Top of Excerpted data

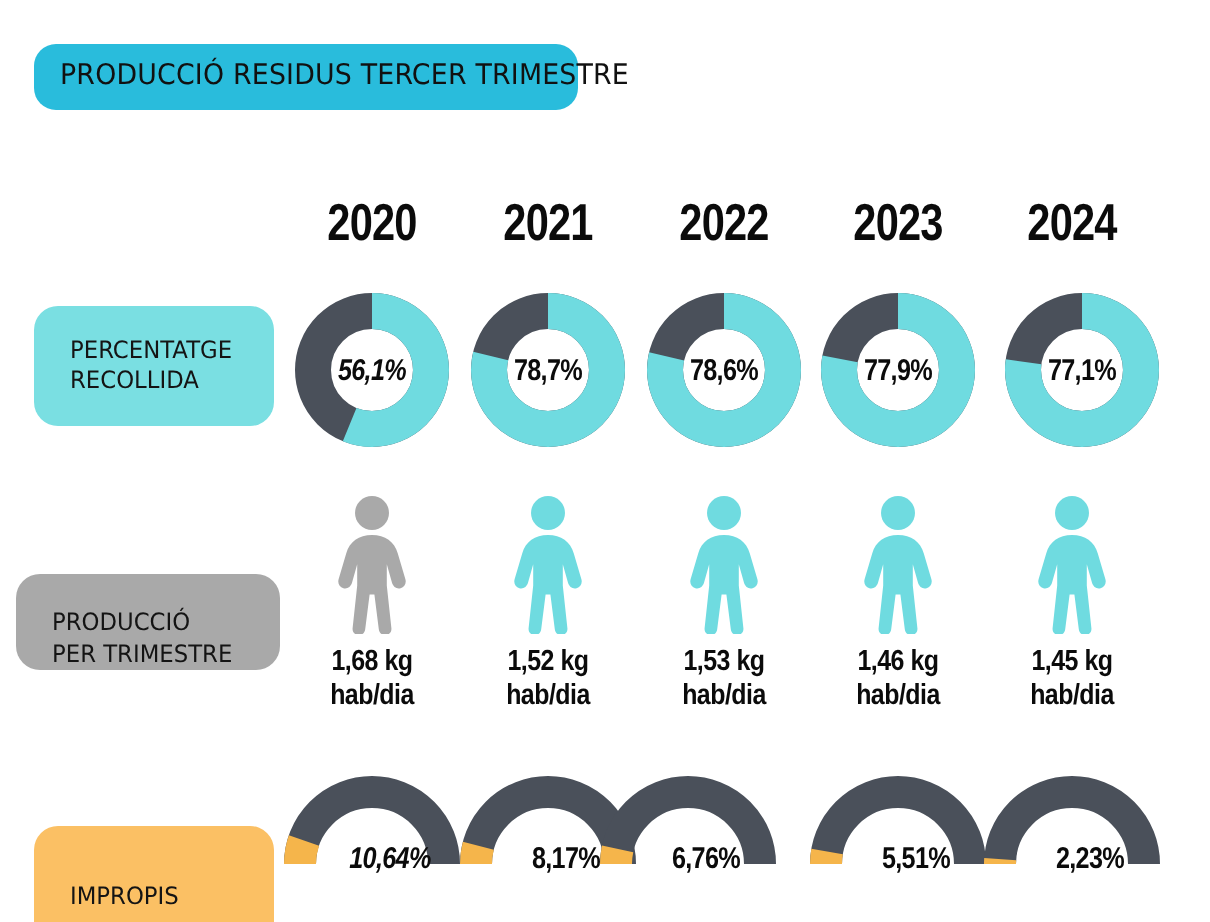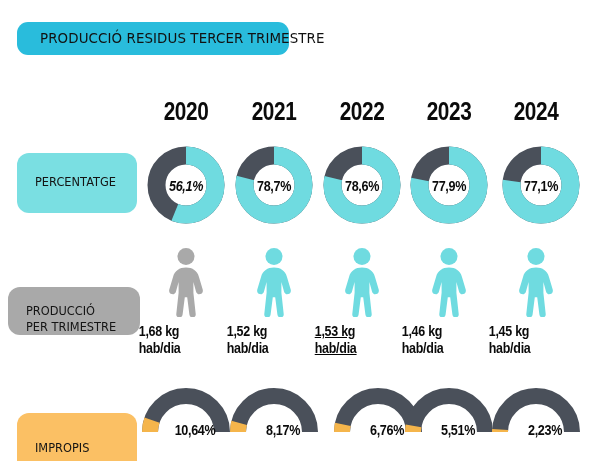"PRODUCCIÓ RESIDUS TERCER TRIMESTRE" #title-banner { padding-left: 23px -> 13px }
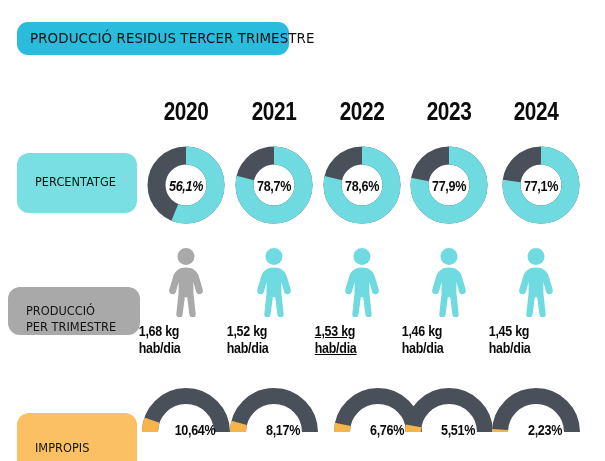"RECOLLIDA" span.chip-line { html: none -> <span>RECOLLIDA</span> }
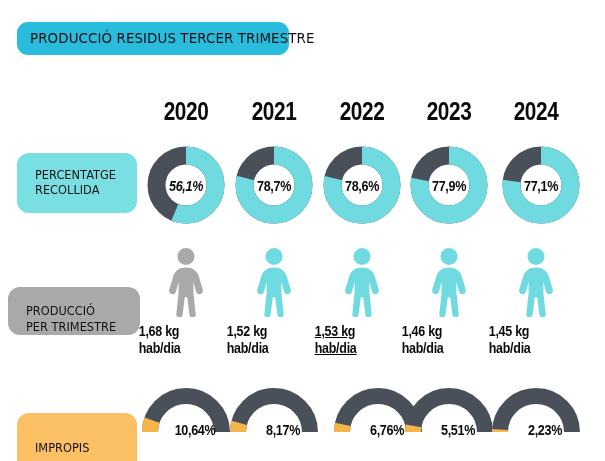"1,68 kg" .person-wrap { text-align: none -> center }
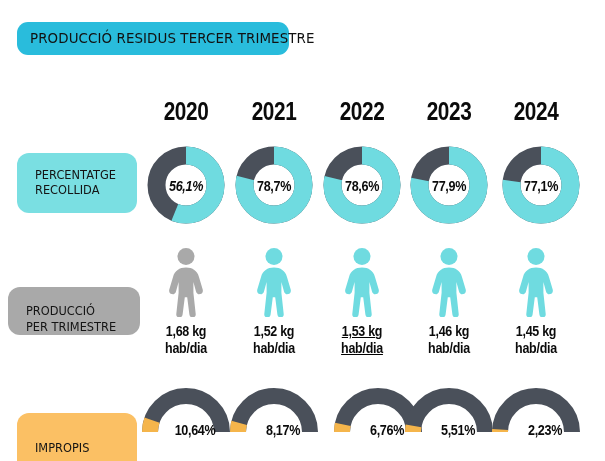"1,53 kg" div.person-wrap { text-decoration: underline -> none }
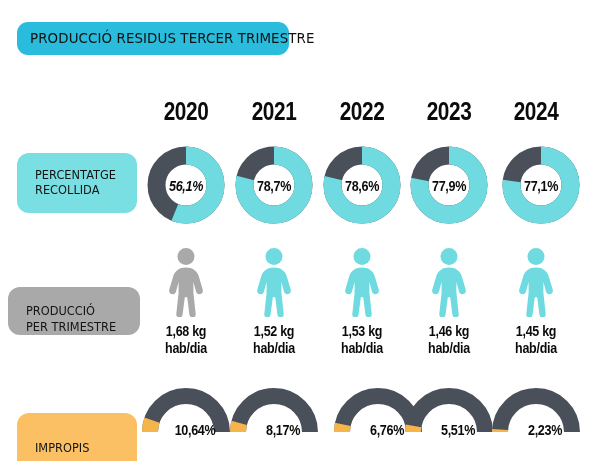"10,64%" div.gauge-wrap { font-style: none -> italic }
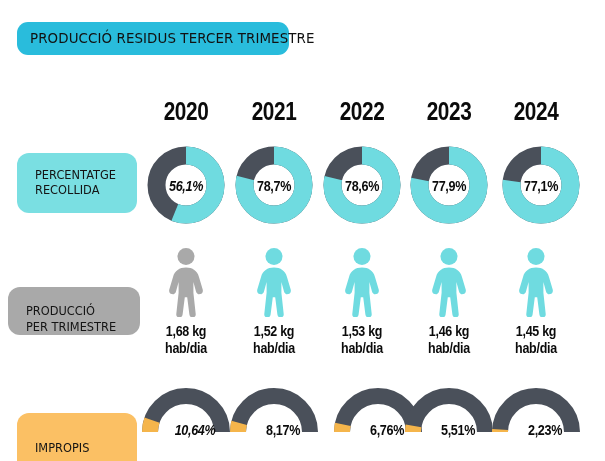"6,76%" div.gauge-wrap { left: 334px -> 300px }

Bottom of Excerpted data

Set down word for word, from the line that contains "text-decoration: underline ->" to the end of the listing above, every line and no picture.

"1,53 kg" div.person-wrap { text-decoration: underline -> none }
"10,64%" div.gauge-wrap { font-style: none -> italic }
"6,76%" div.gauge-wrap { left: 334px -> 300px }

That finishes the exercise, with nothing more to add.